◆ YOUR ASSIGNMENT: Every line of the listing below should be written out exactly, minus its pictures.

-- -- --

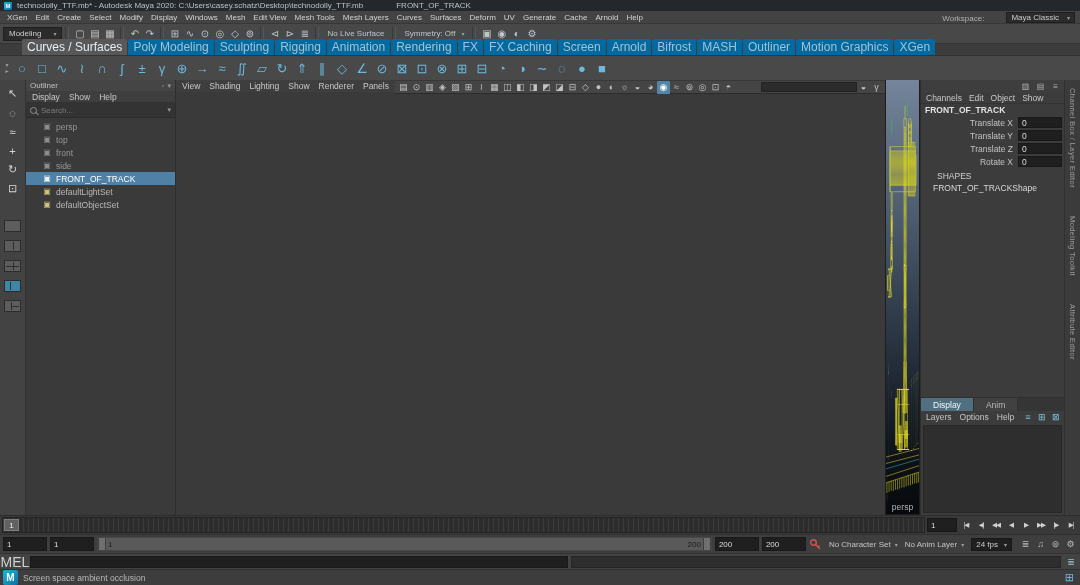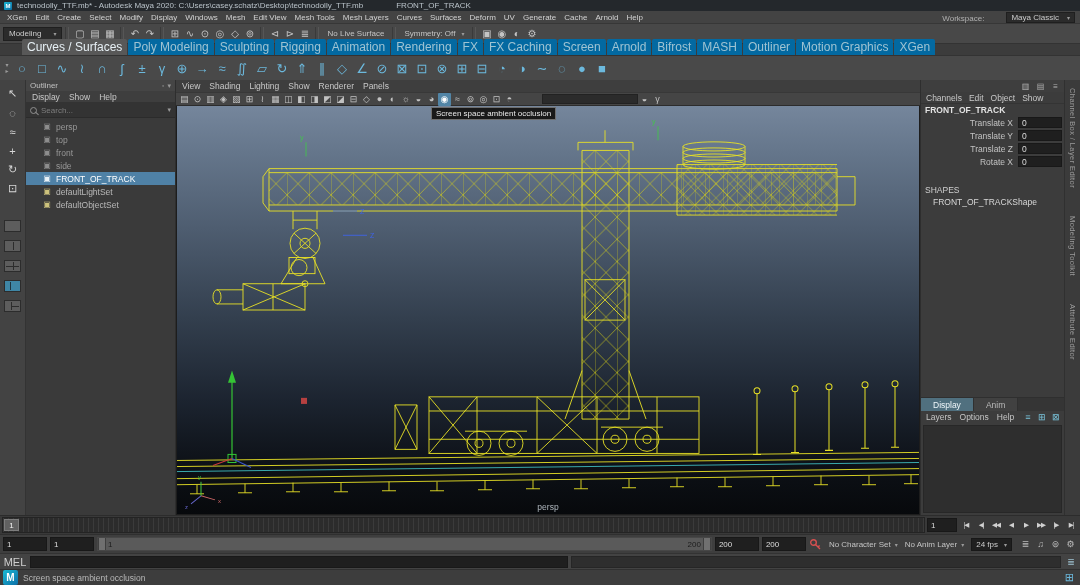--- a/index.html
+++ b/index.html
@@ -70,21 +70,21 @@
 .outliner-list{flex:1;padding-top:2px;font-size:8.5px;overflow:hidden}
 .o-item{height:13px;display:flex;align-items:center;gap:4px;padding-left:16px;color:#b9b9b9;white-space:nowrap}
 .o-item .o-icon{width:10px;text-align:center;font-size:8px;color:#a9a9a9}
 .o-item[data-type="camera"]{color:#979797}
 .o-item[data-type="camera"] .o-icon{color:#8d8d8d}
 .o-item[data-type="set"] .o-icon{color:#cdc27c}
 .o-item.active{background:#4f81a6;color:#fff}
 .o-item.active .o-icon{color:#eaf2f7}
 
 
-.viewport{flex:1;display:flex;flex-direction:column;background:#3a3a3a;min-width:0}
+.viewport{flex:1;display:flex;flex-direction:row;background:#3a3a3a;min-width:0}
 .vp-menus{height:12px;background:#3e3e3e;display:flex;gap:9px;align-items:center;padding:0 6px;font-size:8.5px;color:#c8c8c8}
 .vp-iconbar{height:14px;background:#454545;display:flex;align-items:center;padding:0 2px;border-top:1px solid #383838;border-bottom:1px solid #2c2c2c}
 .vp-icons{display:flex;align-items:center}
 .vp-icon{width:13px;height:13px;display:grid;place-items:center;font-size:9px;color:#c2c2c2}
 .vp-icon.active{background:#5285a6;color:#fff;border-radius:1px}
 .vp-field{width:96px;height:10px;background:#2b2b2b;border:1px solid #222;margin-left:26px}
 .vp-canvas{flex:1;position:relative;border:1px solid #1d1d1d;border-top:none;background:linear-gradient(180deg,#75869c 0%,#64758a 12%,#4e5d70 30%,#333f4e 52%,#1c2430 72%,#0d1117 88%,#07090c 100%)}
 .scene{position:absolute;inset:0;width:100%;height:100%}
 .scene text{font-family:"Liberation Sans",sans-serif}
 .vp-tooltip{position:absolute;left:254px;top:1px;background:#191919;border:1px solid #6e6e6e;color:#e8e8e8;font-size:8px;padding:1px 4px;white-space:nowrap;z-index:3}
@@ -92,21 +92,21 @@
 
 
 .right-panel{width:144px;background:#3c3c3c;display:flex;flex-direction:column;border-left:1px solid #2e2e2e;font-size:8.5px}
 .rp-icons{height:12px;display:flex;justify-content:flex-end;align-items:center;gap:4px;padding:0 3px;background:#3e3e3e;color:#b5b5b5;font-size:8px}
 .rp-icon{display:grid;place-items:center;width:11px}
 .cb-menus{height:12px;display:flex;gap:7px;align-items:center;padding:0 5px;color:#c8c8c8;border-bottom:1px solid #343434}
 .cb-object{height:12px;display:flex;align-items:center;padding:0 4px;color:#e2e2e2;font-weight:bold}
 .cb-row{height:13px;display:flex;align-items:center;padding:0 2px}
 .cb-label{flex:1;text-align:right;padding-right:5px;color:#c3c3c3}
 .cb-value{width:44px;height:11px;background:#1f1f1f;border:1px solid #181818;display:flex;align-items:center;padding:0 3px;color:#dcdcdc}
-.cb-shapes{height:12px;display:flex;align-items:center;padding-left:4px;color:#cfcfcf;margin-top:16px}
+.cb-shapes{height:12px;display:flex;align-items:center;padding-left:16px;color:#cfcfcf;margin-top:2px}
 .cb-shape-name{height:12px;display:flex;align-items:center;padding-left:12px;color:#d8d8d8}
 .cb-spacer{flex:1}
 .layer-editor{height:118px;display:flex;flex-direction:column;border-top:1px solid #2f2f2f}
 .le-tabs{height:13px;display:flex;background:#353535}
 .le-tab{padding:0 12px;display:flex;align-items:center;color:#b9b9b9;background:#414141;border-right:1px solid #303030}
 .le-tab.active{background:#50707f;color:#eef6fa}
 .le-menus{height:12px;display:flex;gap:8px;align-items:center;padding:0 5px;color:#c6c6c6}
 .le-menu-icons{margin-left:auto;display:flex;gap:3px;color:#79c3da;font-size:9px}
 .le-icon{display:grid;place-items:center;width:11px}
 .le-list{flex:1;background:#2e2e2e;margin:2px;border:1px solid #272727}
@@ -130,21 +130,21 @@
 .rs-bar::before,.rs-bar::after{content:"";position:absolute;top:0;bottom:0;width:6px;background:#707070;border-left:1px solid #3f3f3f;border-right:1px solid #3f3f3f}
 .rs-bar::before{left:0}
 .rs-bar::after{right:0}
 .rs-right{margin-left:auto;display:flex;align-items:center;gap:7px;color:#c4c4c4}
 .rs-drop{display:flex;align-items:center;gap:4px;white-space:nowrap}
 .fps-select{background:#1f1f1f;border:1px solid #181818;height:13px;display:flex;align-items:center;gap:6px;padding:0 4px;color:#ccc}
 .rs-icon{width:13px;display:grid;place-items:center;font-size:9px;color:#bdbdbd}
 
 
 .command-row{height:16px;display:flex;align-items:center;background:#434343;border-top:1px solid #333}
-.cl-label{width:30px;text-align:center;font-size:11px;color:#cfcfcf}
+.cl-label{width:30px;text-align:center;font-size:14px;color:#cfcfcf}
 .cl-input{flex:1.1;height:12px;background:#1f1f1f;border:1px solid #191919;margin-right:3px;color:#ddd;font-size:8px;font-family:inherit;outline:none}
 .cl-results{flex:1;height:12px;background:#2e2e2e;border:1px solid #262626;margin-right:3px}
 .cl-icon{width:14px;color:#9fc3d2;font-size:9px;text-align:center;margin-right:2px}
 .help-row{flex:1 1 auto;display:flex;align-items:center;background:#3d3d3d;border-top:1px solid #303030;padding:0 3px;gap:5px}
 .maya-logo{width:15px;height:15px;border-radius:2px;background:linear-gradient(135deg,#19b9d4 0%,#0d6fa8 100%);color:#fff;display:grid;place-items:center;font-size:10px;font-weight:bold}
 .help-text{font-size:8.5px;color:#b8b8b8}
 .help-right{margin-left:auto;color:#6cb9dd;font-size:11px;padding-right:3px}
 </style>
 </head>
 <body>

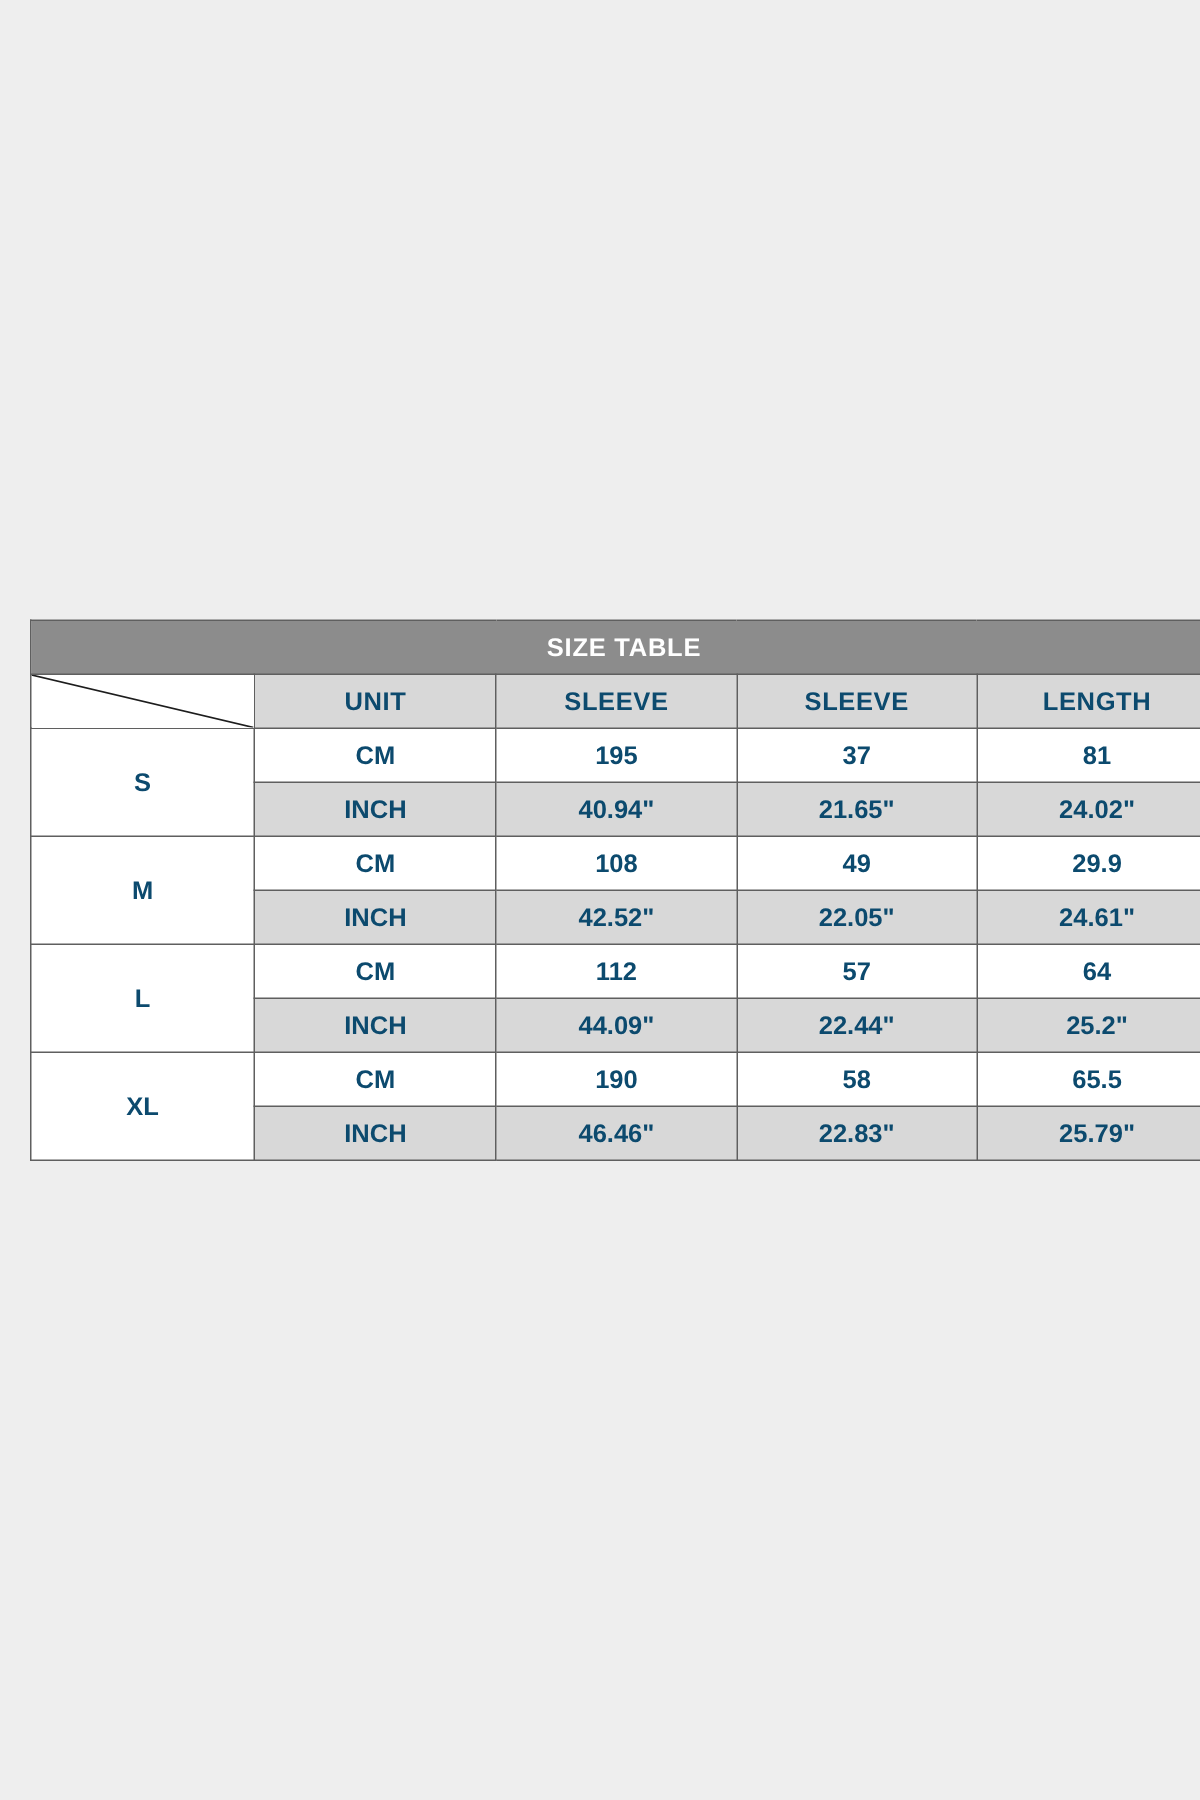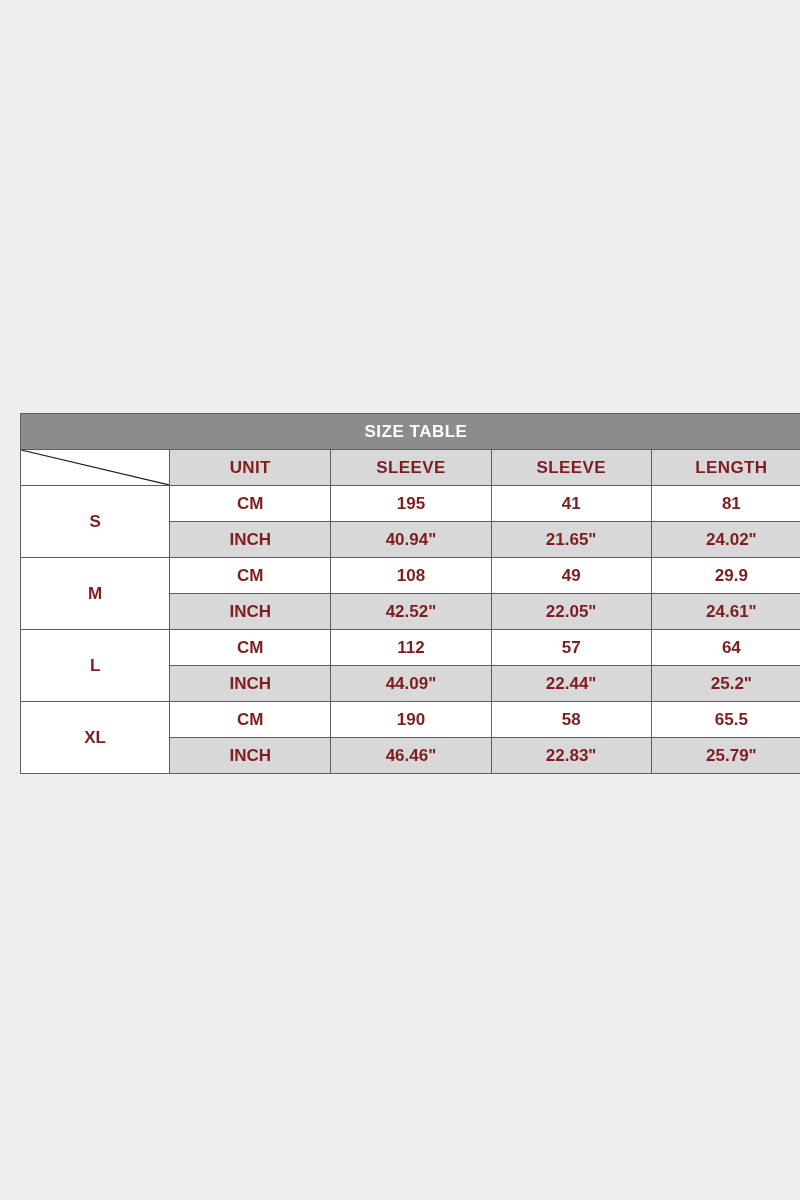--- a/index.html
+++ b/index.html
@@ -35,21 +35,21 @@
     border-collapse: collapse;
     table-layout: fixed;
     background: #ffffff;
   }
 
   table.size-table td,
   table.size-table th {
     border: 1px solid #5f5f5f;
     text-align: center;
     vertical-align: middle;
-    color: #7f1d1d;
+    color: #0c4a6e;
     font-weight: bold;
     font-size: 17px;
     padding: 0;
     height: 36px;
     box-sizing: border-box;
   }
 
   
   col.c-size  { width: 149px; }
   col.c-unit  { width: 161px; }
@@ -128,21 +128,21 @@
           <td class="hdr">UNIT</td>
           <td class="hdr">SLEEVE</td>
           <td class="hdr">SLEEVE</td>
           <td class="hdr">LENGTH</td>
         </tr>
 
         <tr class="cm-row">
           <td class="size-label" rowspan="2">S</td>
           <td>CM</td>
           <td>195</td>
-          <td>41</td>
+          <td>37</td>
           <td>81</td>
         </tr>
         <tr class="inch-row">
           <td>INCH</td>
           <td>40.94"</td>
           <td>21.65"</td>
           <td>24.02"</td>
         </tr>
 
         <tr class="cm-row">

-- -- --

◆ ANSWER SPACE:
--- a/index.html
+++ b/index.html
@@ -70,21 +70,21 @@
 .outliner-list{flex:1;padding-top:2px;font-size:8.5px;overflow:hidden}
 .o-item{height:13px;display:flex;align-items:center;gap:4px;padding-left:16px;color:#b9b9b9;white-space:nowrap}
 .o-item .o-icon{width:10px;text-align:center;font-size:8px;color:#a9a9a9}
 .o-item[data-type="camera"]{color:#979797}
 .o-item[data-type="camera"] .o-icon{color:#8d8d8d}
 .o-item[data-type="set"] .o-icon{color:#cdc27c}
 .o-item.active{background:#4f81a6;color:#fff}
 .o-item.active .o-icon{color:#eaf2f7}
 
 
-.viewport{flex:1;display:flex;flex-direction:column;background:#3a3a3a;min-width:0}
+.viewport{flex:1;display:flex;flex-direction:row;background:#3a3a3a;min-width:0}
 .vp-menus{height:12px;background:#3e3e3e;display:flex;gap:9px;align-items:center;padding:0 6px;font-size:8.5px;color:#c8c8c8}
 .vp-iconbar{height:14px;background:#454545;display:flex;align-items:center;padding:0 2px;border-top:1px solid #383838;border-bottom:1px solid #2c2c2c}
 .vp-icons{display:flex;align-items:center}
 .vp-icon{width:13px;height:13px;display:grid;place-items:center;font-size:9px;color:#c2c2c2}
 .vp-icon.active{background:#5285a6;color:#fff;border-radius:1px}
 .vp-field{width:96px;height:10px;background:#2b2b2b;border:1px solid #222;margin-left:26px}
 .vp-canvas{flex:1;position:relative;border:1px solid #1d1d1d;border-top:none;background:linear-gradient(180deg,#75869c 0%,#64758a 12%,#4e5d70 30%,#333f4e 52%,#1c2430 72%,#0d1117 88%,#07090c 100%)}
 .scene{position:absolute;inset:0;width:100%;height:100%}
 .scene text{font-family:"Liberation Sans",sans-serif}
 .vp-tooltip{position:absolute;left:254px;top:1px;background:#191919;border:1px solid #6e6e6e;color:#e8e8e8;font-size:8px;padding:1px 4px;white-space:nowrap;z-index:3}
@@ -92,21 +92,21 @@
 
 
 .right-panel{width:144px;background:#3c3c3c;display:flex;flex-direction:column;border-left:1px solid #2e2e2e;font-size:8.5px}
 .rp-icons{height:12px;display:flex;justify-content:flex-end;align-items:center;gap:4px;padding:0 3px;background:#3e3e3e;color:#b5b5b5;font-size:8px}
 .rp-icon{display:grid;place-items:center;width:11px}
 .cb-menus{height:12px;display:flex;gap:7px;align-items:center;padding:0 5px;color:#c8c8c8;border-bottom:1px solid #343434}
 .cb-object{height:12px;display:flex;align-items:center;padding:0 4px;color:#e2e2e2;font-weight:bold}
 .cb-row{height:13px;display:flex;align-items:center;padding:0 2px}
 .cb-label{flex:1;text-align:right;padding-right:5px;color:#c3c3c3}
 .cb-value{width:44px;height:11px;background:#1f1f1f;border:1px solid #181818;display:flex;align-items:center;padding:0 3px;color:#dcdcdc}
-.cb-shapes{height:12px;display:flex;align-items:center;padding-left:4px;color:#cfcfcf;margin-top:16px}
+.cb-shapes{height:12px;display:flex;align-items:center;padding-left:16px;color:#cfcfcf;margin-top:2px}
 .cb-shape-name{height:12px;display:flex;align-items:center;padding-left:12px;color:#d8d8d8}
 .cb-spacer{flex:1}
 .layer-editor{height:118px;display:flex;flex-direction:column;border-top:1px solid #2f2f2f}
 .le-tabs{height:13px;display:flex;background:#353535}
 .le-tab{padding:0 12px;display:flex;align-items:center;color:#b9b9b9;background:#414141;border-right:1px solid #303030}
 .le-tab.active{background:#50707f;color:#eef6fa}
 .le-menus{height:12px;display:flex;gap:8px;align-items:center;padding:0 5px;color:#c6c6c6}
 .le-menu-icons{margin-left:auto;display:flex;gap:3px;color:#79c3da;font-size:9px}
 .le-icon{display:grid;place-items:center;width:11px}
 .le-list{flex:1;background:#2e2e2e;margin:2px;border:1px solid #272727}
@@ -130,21 +130,21 @@
 .rs-bar::before,.rs-bar::after{content:"";position:absolute;top:0;bottom:0;width:6px;background:#707070;border-left:1px solid #3f3f3f;border-right:1px solid #3f3f3f}
 .rs-bar::before{left:0}
 .rs-bar::after{right:0}
 .rs-right{margin-left:auto;display:flex;align-items:center;gap:7px;color:#c4c4c4}
 .rs-drop{display:flex;align-items:center;gap:4px;white-space:nowrap}
 .fps-select{background:#1f1f1f;border:1px solid #181818;height:13px;display:flex;align-items:center;gap:6px;padding:0 4px;color:#ccc}
 .rs-icon{width:13px;display:grid;place-items:center;font-size:9px;color:#bdbdbd}
 
 
 .command-row{height:16px;display:flex;align-items:center;background:#434343;border-top:1px solid #333}
-.cl-label{width:30px;text-align:center;font-size:11px;color:#cfcfcf}
+.cl-label{width:30px;text-align:center;font-size:14px;color:#cfcfcf}
 .cl-input{flex:1.1;height:12px;background:#1f1f1f;border:1px solid #191919;margin-right:3px;color:#ddd;font-size:8px;font-family:inherit;outline:none}
 .cl-results{flex:1;height:12px;background:#2e2e2e;border:1px solid #262626;margin-right:3px}
 .cl-icon{width:14px;color:#9fc3d2;font-size:9px;text-align:center;margin-right:2px}
 .help-row{flex:1 1 auto;display:flex;align-items:center;background:#3d3d3d;border-top:1px solid #303030;padding:0 3px;gap:5px}
 .maya-logo{width:15px;height:15px;border-radius:2px;background:linear-gradient(135deg,#19b9d4 0%,#0d6fa8 100%);color:#fff;display:grid;place-items:center;font-size:10px;font-weight:bold}
 .help-text{font-size:8.5px;color:#b8b8b8}
 .help-right{margin-left:auto;color:#6cb9dd;font-size:11px;padding-right:3px}
 </style>
 </head>
 <body>

--- a/index.html
+++ b/index.html
@@ -35,21 +35,21 @@
     border-collapse: collapse;
     table-layout: fixed;
     background: #ffffff;
   }
 
   table.size-table td,
   table.size-table th {
     border: 1px solid #5f5f5f;
     text-align: center;
     vertical-align: middle;
-    color: #7f1d1d;
+    color: #0c4a6e;
     font-weight: bold;
     font-size: 17px;
     padding: 0;
     height: 36px;
     box-sizing: border-box;
   }
 
   
   col.c-size  { width: 149px; }
   col.c-unit  { width: 161px; }
@@ -128,21 +128,21 @@
           <td class="hdr">UNIT</td>
           <td class="hdr">SLEEVE</td>
           <td class="hdr">SLEEVE</td>
           <td class="hdr">LENGTH</td>
         </tr>
 
         <tr class="cm-row">
           <td class="size-label" rowspan="2">S</td>
           <td>CM</td>
           <td>195</td>
-          <td>41</td>
+          <td>37</td>
           <td>81</td>
         </tr>
         <tr class="inch-row">
           <td>INCH</td>
           <td>40.94"</td>
           <td>21.65"</td>
           <td>24.02"</td>
         </tr>
 
         <tr class="cm-row">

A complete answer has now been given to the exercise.